Le règlement à l'amiable entre les victimes des sévices sexuels des frères de Sainte-Croix et la congrégation montréalaise a été présenté mercredi matin à la Cour supérieure. Mais l'audition a pris une tournure inattendue avec l'intervention du Fonds d'aide aux recours collectifs, qui s'oppose à une clause du règlement. Au grand dam des avocats des deux camps.

Au coeur du désaccord, la méthode de recouvrement des indemnités des victimes. L'entente prévoit un recouvrement individuel. Cette méthode de recouvrement est la condition sine qua non de l'entente; les deux parties le soulignent dans une clause. Or, le Fonds d'aide croit au contraire que le recouvrement devrait être collectif.

La nuance a son importance, dans le cas où le total des indemnités versées aux victimes n'atteint pas le plafond de 18 millions prévu par la congrégation de Sainte-Croix. Si le recouvrement est collectif, ce solde devra alors être versé en quasi-totalité au Fonds. Dans un recouvrement individuel, ce solde restera dans les caisses de la congrégation, et le Fonds devrait se satisfaire de 10% du total des compensations offertes aux victimes, un maximum de 1,6 million.

«La méthode de recouvrement choisie n'est pas conforme à la loi ni au Code de procédure», plaide l'avocat du Fonds, Samy Elnemr.

Émoi

Cet argument a créé l'émoi, mercredi, au palais de justice.

«Ce que je comprends, c'est qu'un joueur s'est impliqué dans le débat et vient gâcher la sauce», dit Sébastien Richard, ancien élève du collège Notre-Dame de Montréal, et qui se bat depuis plusieurs années pour que les sévices qu'il y a subis soient reconnus.

Lors de sa plaidoirie, Me Elnemr a ainsi dû répondre à de nombreuses interventions du juge Auclair, qui n'a pas caché son irritation.

«Pensez-vous que ce soit une saine administration de la justice, de faire tomber le règlement?», a-t-il demandé au représentant du Fonds, soupçonné d'adopter cette position par appât du gain plus que par souci de justice.

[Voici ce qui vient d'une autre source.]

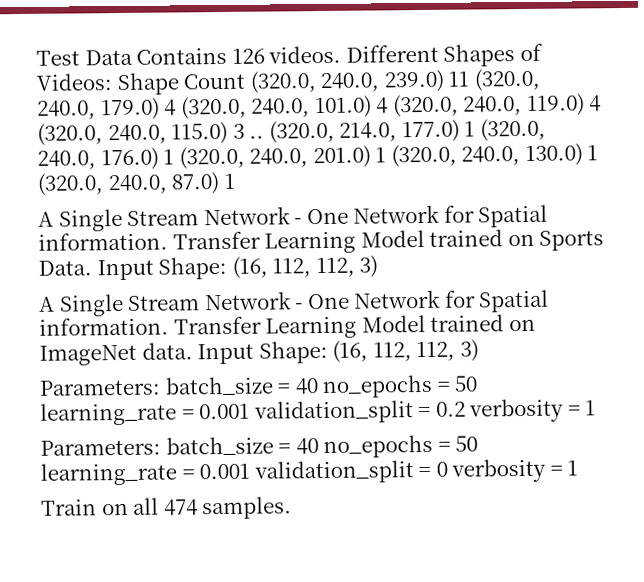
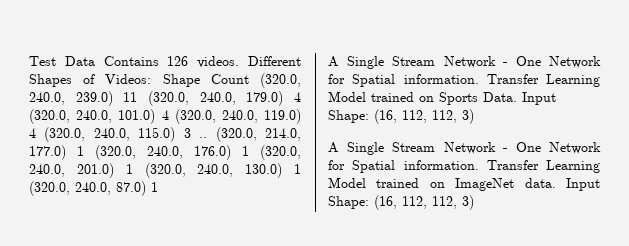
[39,374,479,398] [40,398,597,426] [40,434,479,458] [40,458,579,486] [41,496,293,520] // Parameters: batch_size = 40 no_epochs = 50 learning_rate = 0.001 validation_split = 0.2 verbosity = 1 // Parameters: batch_size = 40 no_epochs = 50 learning_rate = 0.001 validation_split = 0 verbosity = 1 // Train on all 474 samples. -> (474, 202) none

«Vous n'êtes pas le ministère du Revenu, quand même, le Fonds d'aide», a tonné le juge Auclair. Ironiquement, il a qualifié de «bon travail» la position du Fonds. «Ils peuvent vous amener 1,6 million et, au lieu de ça, vous préférez avoir zéro», a-t-il ajouté.

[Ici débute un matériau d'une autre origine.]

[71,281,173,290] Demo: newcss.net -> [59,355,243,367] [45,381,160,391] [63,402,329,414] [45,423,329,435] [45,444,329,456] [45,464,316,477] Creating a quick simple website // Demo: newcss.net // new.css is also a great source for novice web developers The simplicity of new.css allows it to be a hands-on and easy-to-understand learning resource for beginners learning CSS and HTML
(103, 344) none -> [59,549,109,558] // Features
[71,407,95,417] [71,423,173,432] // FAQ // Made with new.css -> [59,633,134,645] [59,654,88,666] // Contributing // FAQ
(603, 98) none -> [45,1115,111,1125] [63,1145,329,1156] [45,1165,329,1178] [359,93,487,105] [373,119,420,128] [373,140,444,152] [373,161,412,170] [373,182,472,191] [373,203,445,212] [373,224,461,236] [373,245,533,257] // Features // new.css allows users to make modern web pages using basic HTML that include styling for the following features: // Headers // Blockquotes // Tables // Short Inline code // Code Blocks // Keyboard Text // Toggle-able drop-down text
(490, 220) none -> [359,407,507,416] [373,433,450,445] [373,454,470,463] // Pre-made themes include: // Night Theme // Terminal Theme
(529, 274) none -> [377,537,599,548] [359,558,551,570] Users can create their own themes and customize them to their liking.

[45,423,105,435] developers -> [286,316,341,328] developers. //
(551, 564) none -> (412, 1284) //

«Monstre à plusieurs têtes»

Les avocats des deux parties n'ont fait guère de mystère de leur incompréhension devant l'institution étatique qui met en péril l'entente, obtenue au terme de huit mois de négociations et de trois ans de processus.

«On a un bon exemple de monstre à plusieurs têtes, de Léviathan étatique», illustre Éric Simard, représentant de la congrégation.

Selon Alain Arsenault, avocat des victimes, la position du Fonds est «incompréhensible». «On a quelqu'un qui veut chercher la taxe la plus élevée sur la souffrance humaine», dit-il.

L'entente, rendue publique il y a plus d'un mois, prévoit une indemnisation allant de 10 000$ à 250 000$ pour les victimes qui ont fréquenté le collège Notre-Dame entre 1950 et 2001, le collège Saint-Césaire, entre 1950 et 1991, et l'école Notre-Dame de Pohénégamook, entre 1959 et 1964. Un fonds d'indemnisation pour leurs parents est aussi prévu.

Pas moins de 215 victimes se sont déjà manifestées. Mais ce nombre pourrait encore augmenter au cours des prochaines semaines.

Le juge Auclair a mis la cause en délibéré, mais il a promis une décision rapide.